(WORK TO COMPLETE) Your answer must be an exact copy of the data below, minus any pictures.

### DATASET RECORDS ###

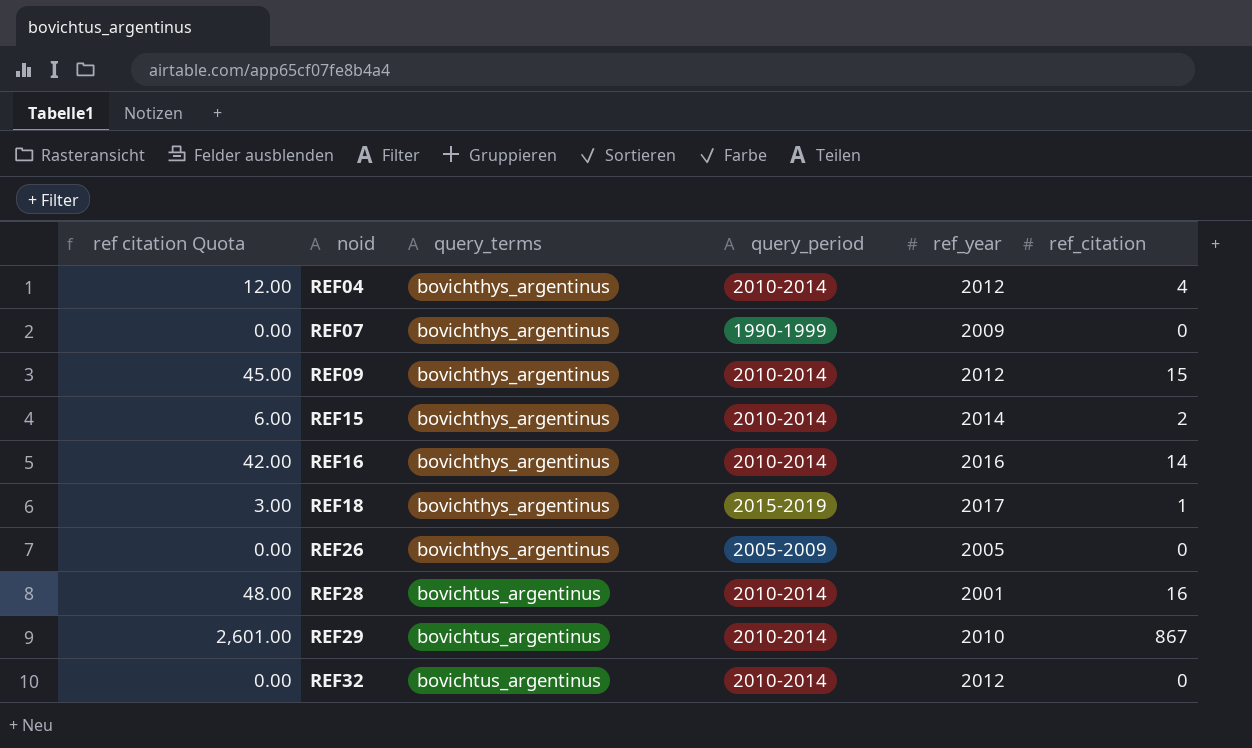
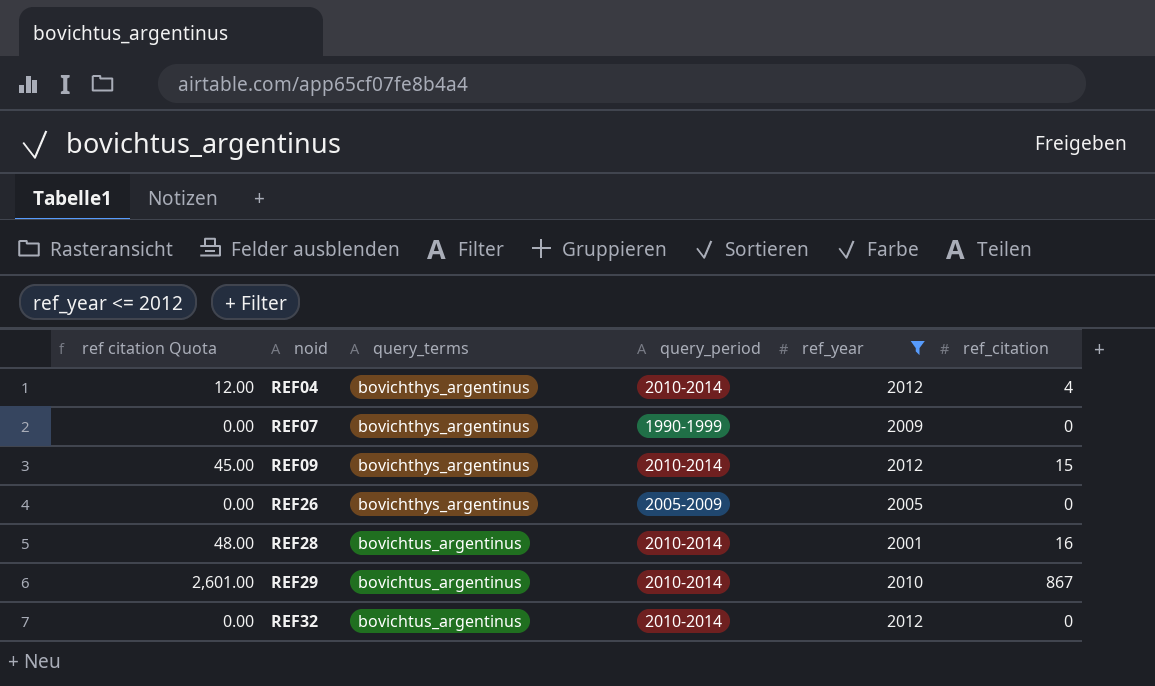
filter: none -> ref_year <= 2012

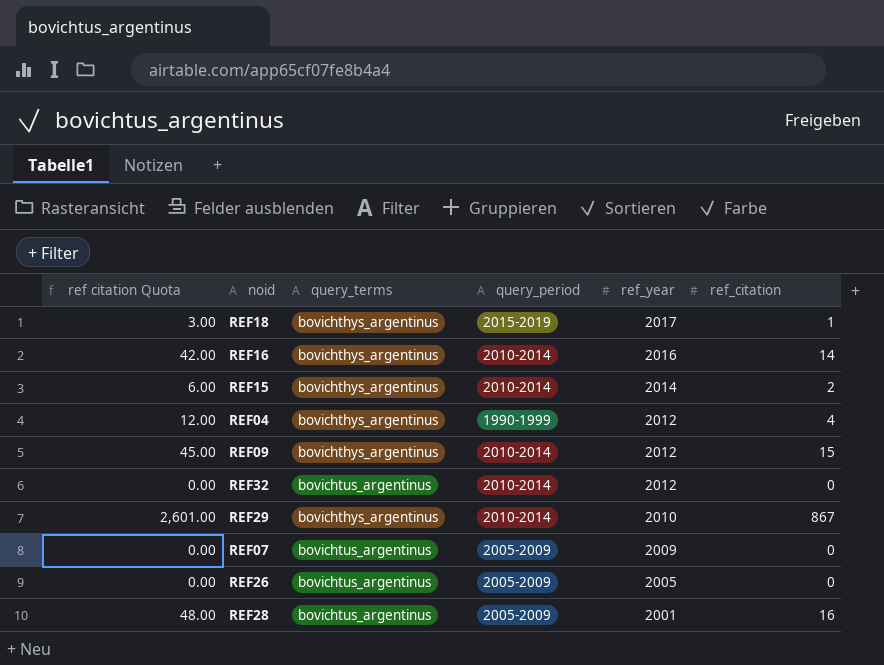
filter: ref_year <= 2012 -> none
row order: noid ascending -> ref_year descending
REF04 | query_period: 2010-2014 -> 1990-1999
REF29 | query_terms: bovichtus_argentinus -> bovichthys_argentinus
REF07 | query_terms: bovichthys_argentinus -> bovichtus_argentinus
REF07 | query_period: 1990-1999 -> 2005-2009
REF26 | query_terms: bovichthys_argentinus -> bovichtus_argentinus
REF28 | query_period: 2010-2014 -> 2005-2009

###

(TASK RESULT)
filter: none -> ref_year <= 2012

filter: ref_year <= 2012 -> none
row order: noid ascending -> ref_year descending
REF04 | query_period: 2010-2014 -> 1990-1999
REF29 | query_terms: bovichtus_argentinus -> bovichthys_argentinus
REF07 | query_terms: bovichthys_argentinus -> bovichtus_argentinus
REF07 | query_period: 1990-1999 -> 2005-2009
REF26 | query_terms: bovichthys_argentinus -> bovichtus_argentinus
REF28 | query_period: 2010-2014 -> 2005-2009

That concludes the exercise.